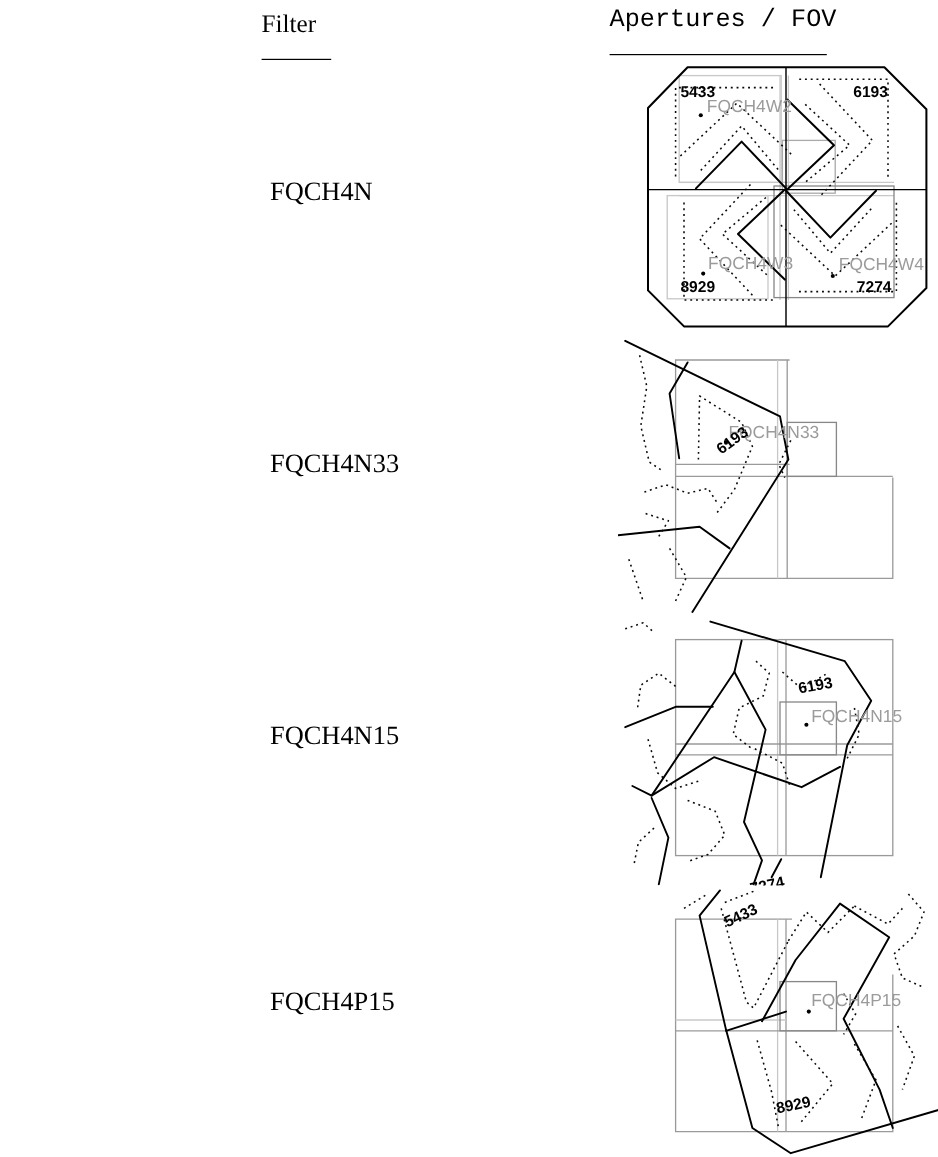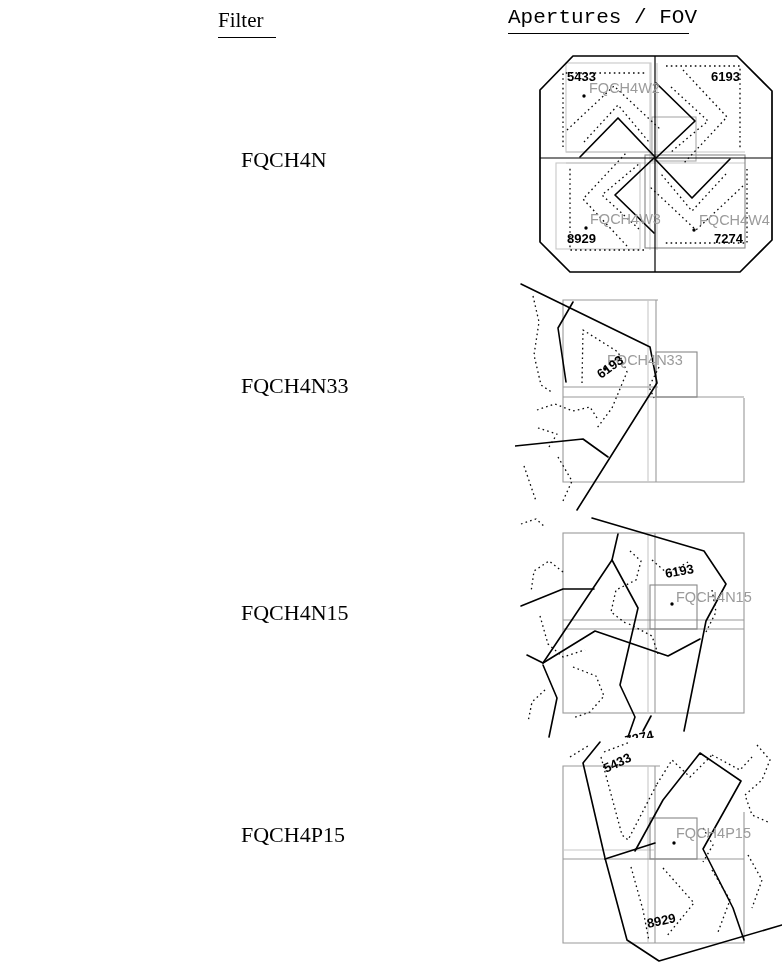--- a/index.html
+++ b/index.html
@@ -5,7 +5,7 @@
   html,body{margin:0;padding:0;background:#fff;}
   .page{position:relative;width:782px;height:964px;background:#ffffff;overflow:hidden;
         font-family:"Liberation Serif", serif;color:#000;}
-  .hdr{position:absolute;font-size:21px;border-bottom:1.2px solid #000;padding-bottom:4px;
+  .hdr{position:absolute;font-size:21px;border-bottom:1.2px solid #000;padding-bottom:16px;
        text-align:center;white-space:nowrap;}
   .hdr-filter{left:218px;top:8px;width:58px;text-align:left;}
   .hdr-ap{left:508px;top:6px;width:181px;font-family:Liberation Mono, monospace;}

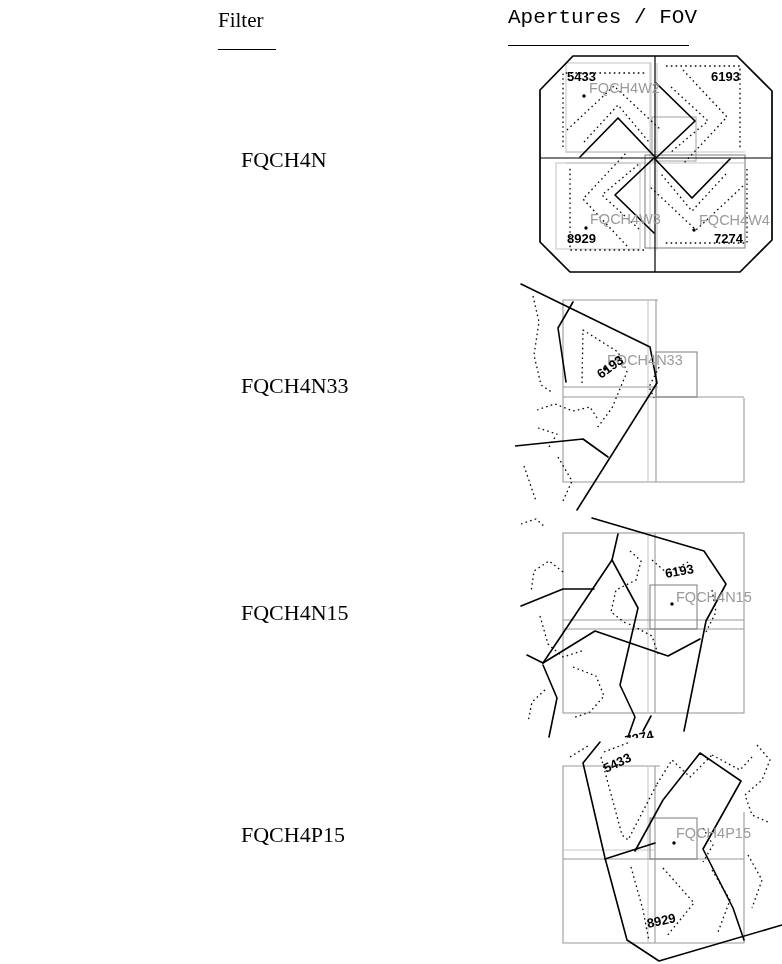--- a/index.html
+++ b/index.html
@@ -9,7 +9,7 @@
        text-align:center;white-space:nowrap;}
   .hdr-filter{left:218px;top:8px;width:58px;text-align:left;}
   .hdr-ap{left:508px;top:6px;width:181px;font-family:Liberation Mono, monospace;}
-  .fname{position:absolute;left:225px;font-size:22px;white-space:nowrap;margin-left:16px;}
+  .fname{position:absolute;left:225px;font-size:22px;white-space:nowrap;}
   svg{position:absolute;overflow:hidden;}
   .sol{fill:none;stroke:#000;stroke-width:1.7;stroke-linejoin:round;stroke-linecap:round;}
   .sol2{fill:none;stroke:#000;stroke-width:1.6;stroke-linejoin:round;stroke-linecap:round;}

PROBLEM TO WORK ON
Write the number of lines above that contain the string "linejoin", and nothing besides.

ANSWER FOR THE TASK
2